=== TASK PROMPT ===
What is needed here is every line of the records that includes "code".

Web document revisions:

┏━━

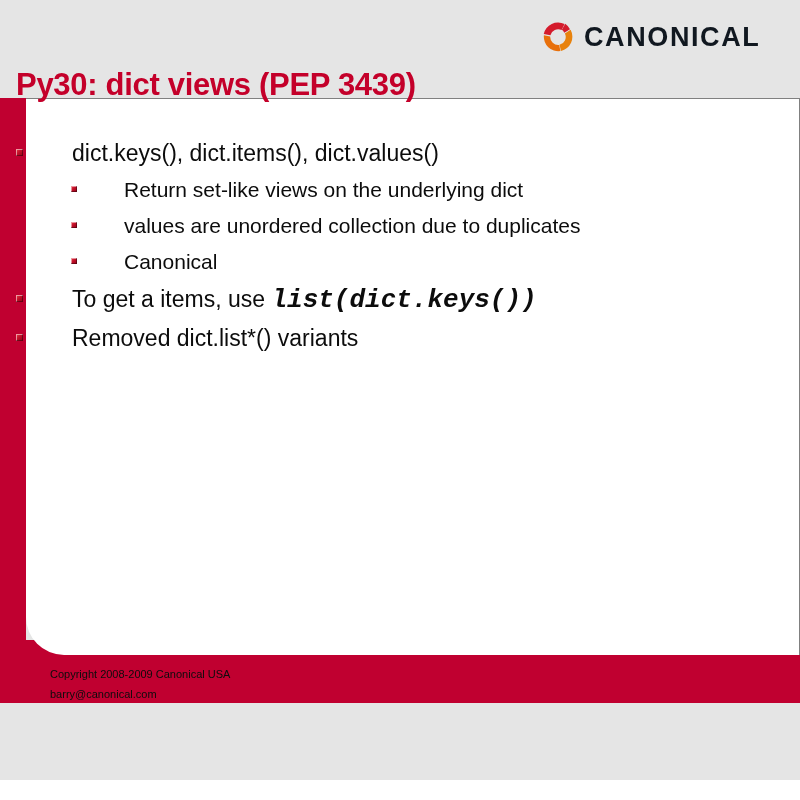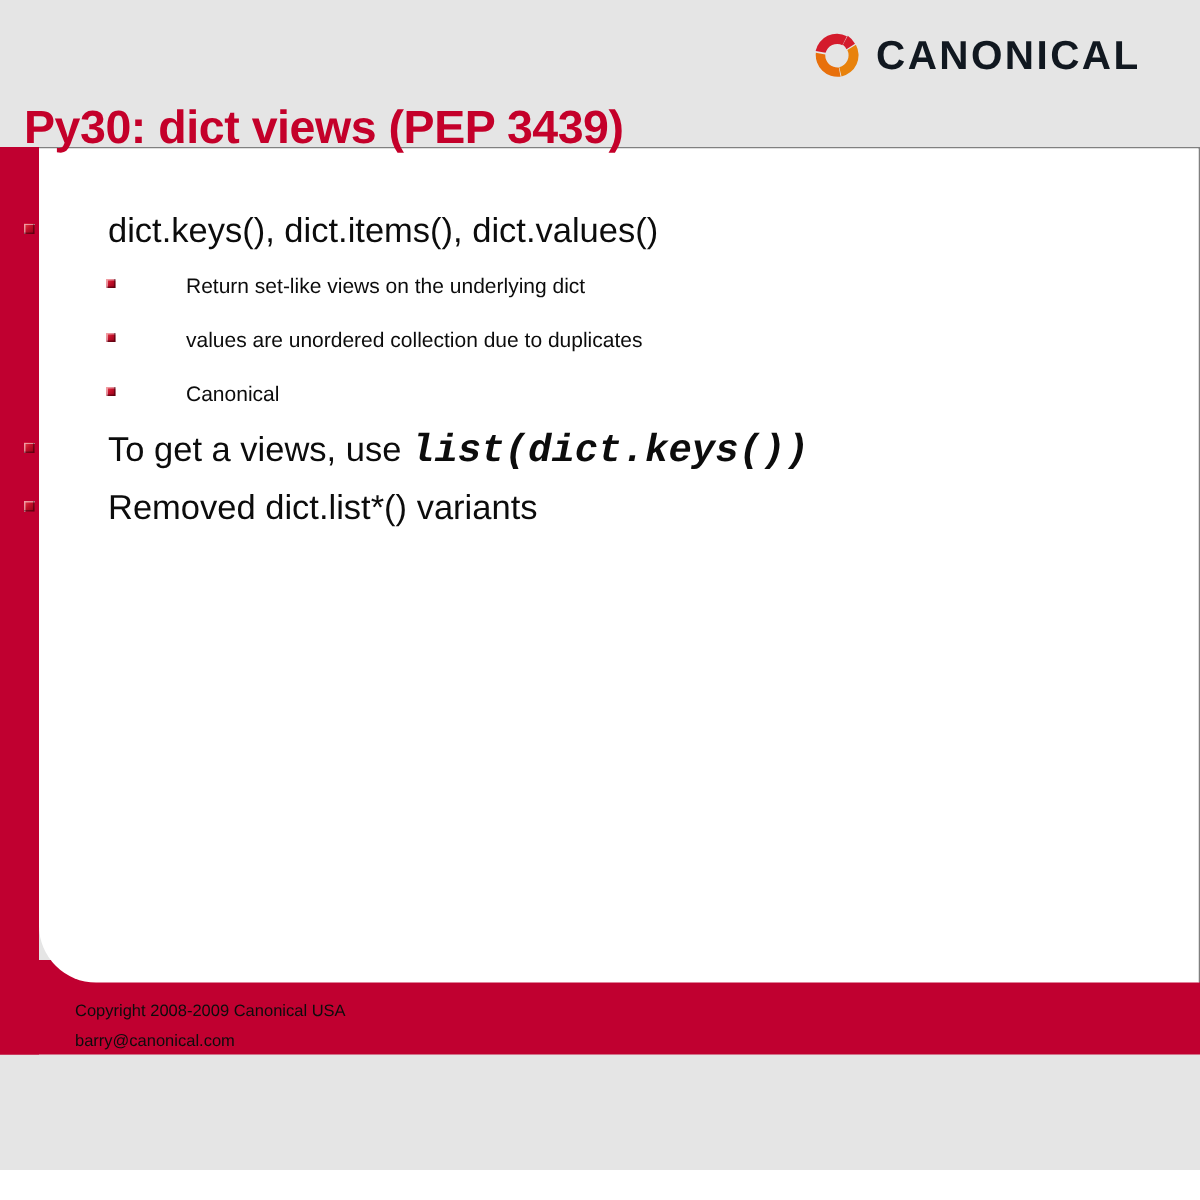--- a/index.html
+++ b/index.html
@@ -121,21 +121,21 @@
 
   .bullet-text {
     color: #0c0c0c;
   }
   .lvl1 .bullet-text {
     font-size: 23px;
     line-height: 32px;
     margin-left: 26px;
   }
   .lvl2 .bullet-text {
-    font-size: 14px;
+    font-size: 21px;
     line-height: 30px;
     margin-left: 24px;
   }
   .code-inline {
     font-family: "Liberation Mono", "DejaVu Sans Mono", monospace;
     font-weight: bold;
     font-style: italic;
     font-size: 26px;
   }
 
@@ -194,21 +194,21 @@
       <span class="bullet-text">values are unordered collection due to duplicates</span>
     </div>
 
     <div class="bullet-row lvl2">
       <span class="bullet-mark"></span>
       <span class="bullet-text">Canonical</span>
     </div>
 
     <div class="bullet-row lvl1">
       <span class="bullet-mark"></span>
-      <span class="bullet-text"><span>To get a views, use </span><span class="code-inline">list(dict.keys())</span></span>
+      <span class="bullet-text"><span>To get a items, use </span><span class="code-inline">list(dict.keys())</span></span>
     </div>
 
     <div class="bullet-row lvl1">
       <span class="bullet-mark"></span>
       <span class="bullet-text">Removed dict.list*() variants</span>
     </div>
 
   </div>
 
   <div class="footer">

┗━━

=== RESPONSE TO THE EXERCISE ===
   .code-inline {
-      <span class="bullet-text"><span>To get a views, use </span><span class="code-inline">list(dict.keys())</span></span>
+      <span class="bullet-text"><span>To get a items, use </span><span class="code-inline">list(dict.keys())</span></span>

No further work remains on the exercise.